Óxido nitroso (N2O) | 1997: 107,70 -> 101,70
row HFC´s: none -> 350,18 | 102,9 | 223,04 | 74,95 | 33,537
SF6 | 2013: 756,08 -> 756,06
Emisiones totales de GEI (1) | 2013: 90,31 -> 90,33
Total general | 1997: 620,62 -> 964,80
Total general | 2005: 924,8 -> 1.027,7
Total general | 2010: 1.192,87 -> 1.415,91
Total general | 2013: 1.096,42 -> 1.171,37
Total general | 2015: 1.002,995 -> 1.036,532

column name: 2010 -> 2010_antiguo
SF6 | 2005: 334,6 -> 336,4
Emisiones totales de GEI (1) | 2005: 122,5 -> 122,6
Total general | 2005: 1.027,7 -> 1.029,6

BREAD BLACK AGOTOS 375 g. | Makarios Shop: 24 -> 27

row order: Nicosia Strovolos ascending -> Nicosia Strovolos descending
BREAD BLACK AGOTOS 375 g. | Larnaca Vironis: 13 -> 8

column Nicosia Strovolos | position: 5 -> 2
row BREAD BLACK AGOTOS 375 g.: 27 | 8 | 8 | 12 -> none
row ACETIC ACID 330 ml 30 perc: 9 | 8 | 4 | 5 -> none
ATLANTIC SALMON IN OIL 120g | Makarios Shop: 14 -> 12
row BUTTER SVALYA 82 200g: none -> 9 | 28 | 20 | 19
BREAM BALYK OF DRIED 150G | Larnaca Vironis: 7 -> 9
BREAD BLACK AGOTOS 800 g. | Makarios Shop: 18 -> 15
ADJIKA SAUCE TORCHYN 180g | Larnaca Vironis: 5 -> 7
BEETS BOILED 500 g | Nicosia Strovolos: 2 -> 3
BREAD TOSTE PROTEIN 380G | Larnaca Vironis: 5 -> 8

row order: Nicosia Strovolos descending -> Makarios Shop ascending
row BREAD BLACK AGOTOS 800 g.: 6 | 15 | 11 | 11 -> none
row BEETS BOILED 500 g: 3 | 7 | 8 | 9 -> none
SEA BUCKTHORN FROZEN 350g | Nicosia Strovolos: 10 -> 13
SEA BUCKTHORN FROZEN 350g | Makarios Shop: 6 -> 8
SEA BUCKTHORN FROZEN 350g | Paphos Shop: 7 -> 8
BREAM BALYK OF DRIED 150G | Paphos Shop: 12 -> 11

WHAT IS NEEDED
All the lines above are to be copied exactly, with none left out.

RESPONSE
Óxido nitroso (N2O) | 1997: 107,70 -> 101,70
row HFC´s: none -> 350,18 | 102,9 | 223,04 | 74,95 | 33,537
SF6 | 2013: 756,08 -> 756,06
Emisiones totales de GEI (1) | 2013: 90,31 -> 90,33
Total general | 1997: 620,62 -> 964,80
Total general | 2005: 924,8 -> 1.027,7
Total general | 2010: 1.192,87 -> 1.415,91
Total general | 2013: 1.096,42 -> 1.171,37
Total general | 2015: 1.002,995 -> 1.036,532

column name: 2010 -> 2010_antiguo
SF6 | 2005: 334,6 -> 336,4
Emisiones totales de GEI (1) | 2005: 122,5 -> 122,6
Total general | 2005: 1.027,7 -> 1.029,6

BREAD BLACK AGOTOS 375 g. | Makarios Shop: 24 -> 27

row order: Nicosia Strovolos ascending -> Nicosia Strovolos descending
BREAD BLACK AGOTOS 375 g. | Larnaca Vironis: 13 -> 8

column Nicosia Strovolos | position: 5 -> 2
row BREAD BLACK AGOTOS 375 g.: 27 | 8 | 8 | 12 -> none
row ACETIC ACID 330 ml 30 perc: 9 | 8 | 4 | 5 -> none
ATLANTIC SALMON IN OIL 120g | Makarios Shop: 14 -> 12
row BUTTER SVALYA 82 200g: none -> 9 | 28 | 20 | 19
BREAM BALYK OF DRIED 150G | Larnaca Vironis: 7 -> 9
BREAD BLACK AGOTOS 800 g. | Makarios Shop: 18 -> 15
ADJIKA SAUCE TORCHYN 180g | Larnaca Vironis: 5 -> 7
BEETS BOILED 500 g | Nicosia Strovolos: 2 -> 3
BREAD TOSTE PROTEIN 380G | Larnaca Vironis: 5 -> 8

row order: Nicosia Strovolos descending -> Makarios Shop ascending
row BREAD BLACK AGOTOS 800 g.: 6 | 15 | 11 | 11 -> none
row BEETS BOILED 500 g: 3 | 7 | 8 | 9 -> none
SEA BUCKTHORN FROZEN 350g | Nicosia Strovolos: 10 -> 13
SEA BUCKTHORN FROZEN 350g | Makarios Shop: 6 -> 8
SEA BUCKTHORN FROZEN 350g | Paphos Shop: 7 -> 8
BREAM BALYK OF DRIED 150G | Paphos Shop: 12 -> 11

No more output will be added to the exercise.